What private matter could be so important that it required Pakistan’s eyes and ears in America to be away from his desk on the very day his host country was about to execute one of the most daring military missions in history to kill the world’s most-wanted terrorist on Pakistani soil? Was Haqqani in London so he could plausibly deny having any knowledge of the bin Laden raid on the day it occurred, having just conveyed Zardari’s approval for the raid to the Obama national-security team? Or was he tasked with informing Pakistan’s key allies to keep everyone in the loop—playing the role of a back channel within his own government?

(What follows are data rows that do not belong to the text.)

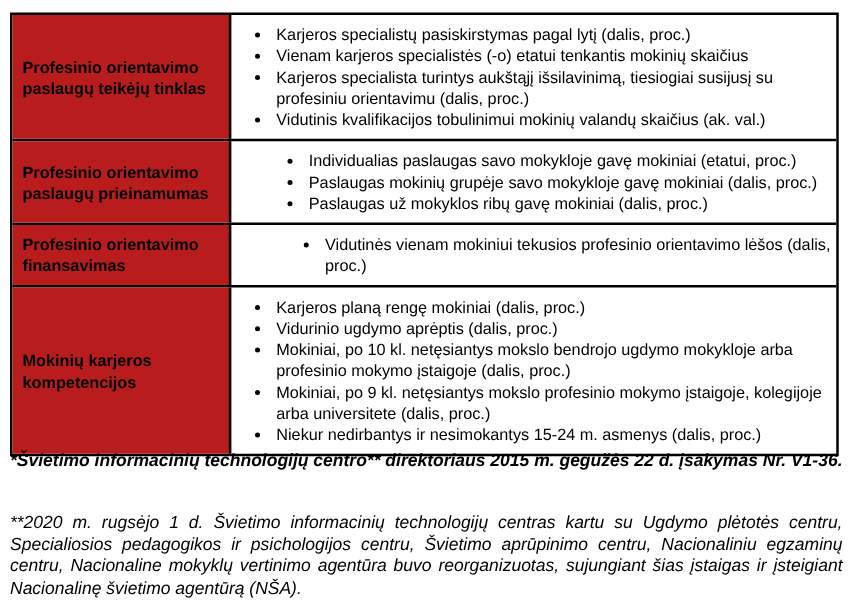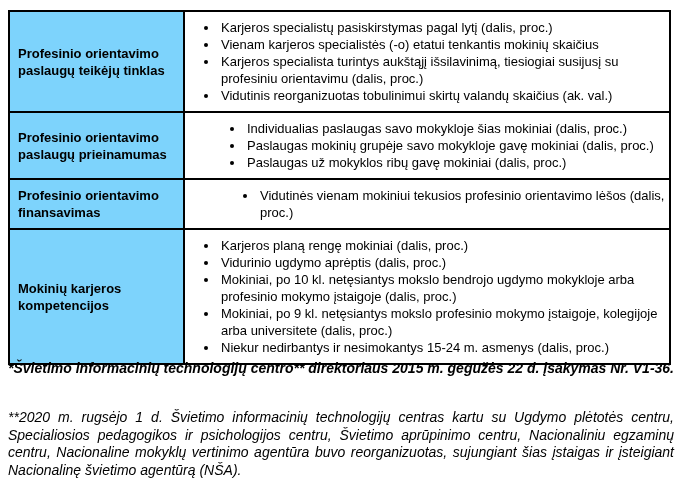"Profesinio orientavimo paslaugų teikėjų" .cell-label { background: #7dd3fc -> #b91c1c }
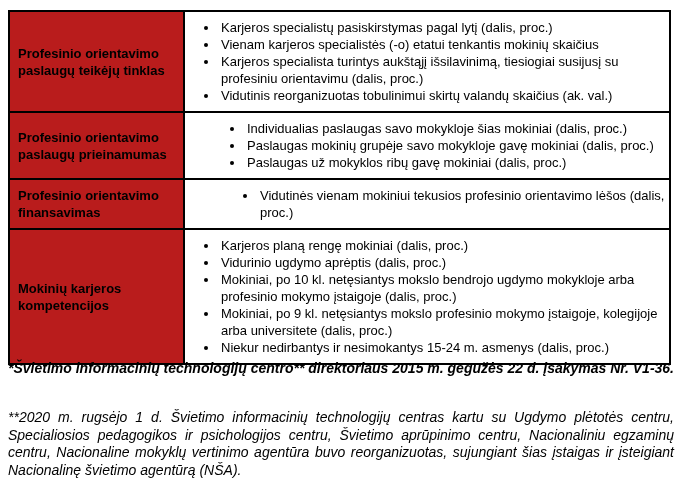"Vidutinis reorganizuotas tobulinimui" li { text: reorganizuotas tobulinimui skirtų -> kvalifikacijos tobulinimui mokinių }
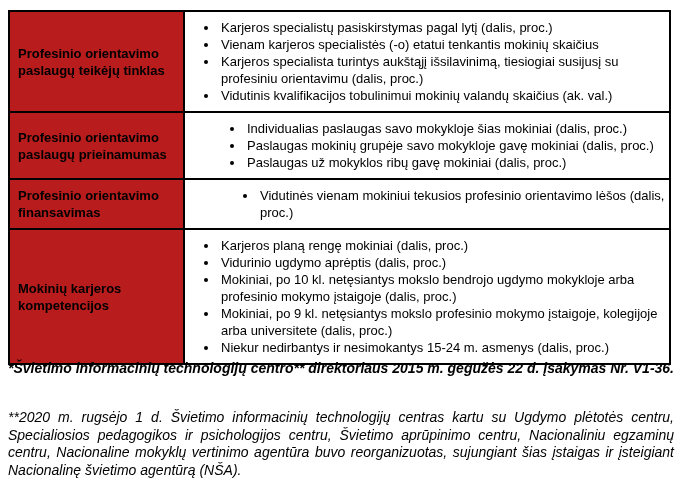"Individualias paslaugas savo mokykloje" li { text: šias mokiniai (dalis -> gavę mokiniai (etatui }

Haqqani made just one critical mistake—seconding me into his scheme. I dislike the brinksmanship and heavy-handed role that Pakistan’s military and intelligence organizations have played throughout the nation’s history, and have said so over and over again. Democracy cannot exist in a police state managed by a thuggish intelligence agency. But I dislike even more feudal civilian cabals that feign love for democracy only to orchestrate their grandiose schemes on important security issues through abuses of power that simply cannot be tolerated in an open society.
Pakistan is much stronger as a result of the disclosures that have arisen after the memorandum became the unintended focus of global media attention. Its frenetic, even chaotic media did their jobs well. Some suffered threats. Yet Pakistani reporters toughed it out. They saw a smokescreen and decided to disperse it. It is this hunger for transparency that the people of Pakistan will now use to choose leaders who serve only the people, not themselves.
Pakistan’s military men may not allow civilian supremacy just yet, but a serious transition seems to be underway to at least make civilian institutions strong enough to coexist on an even footing with the Army in the intermediate term. One day, those civilian institutions may indeed be strong enough to protect Pakistan’s truest national interests: not Kashmir, Afghanistan, and nuclear bombs, but the availability of education, the expansion of trade ties, and the provision of energy to a frustrated nation eager to find prosperity.
Mansoor Ijaz, an American of Pakistani ancestry, negotiated Sudan's offer of counterterrorism assistance to the Clinton administration in 1997. He was also involved in the negotiation of the ceasefire in Kashmir between militants backed by ISI and Pakistan's armed forces and Indian security forces in August 2000.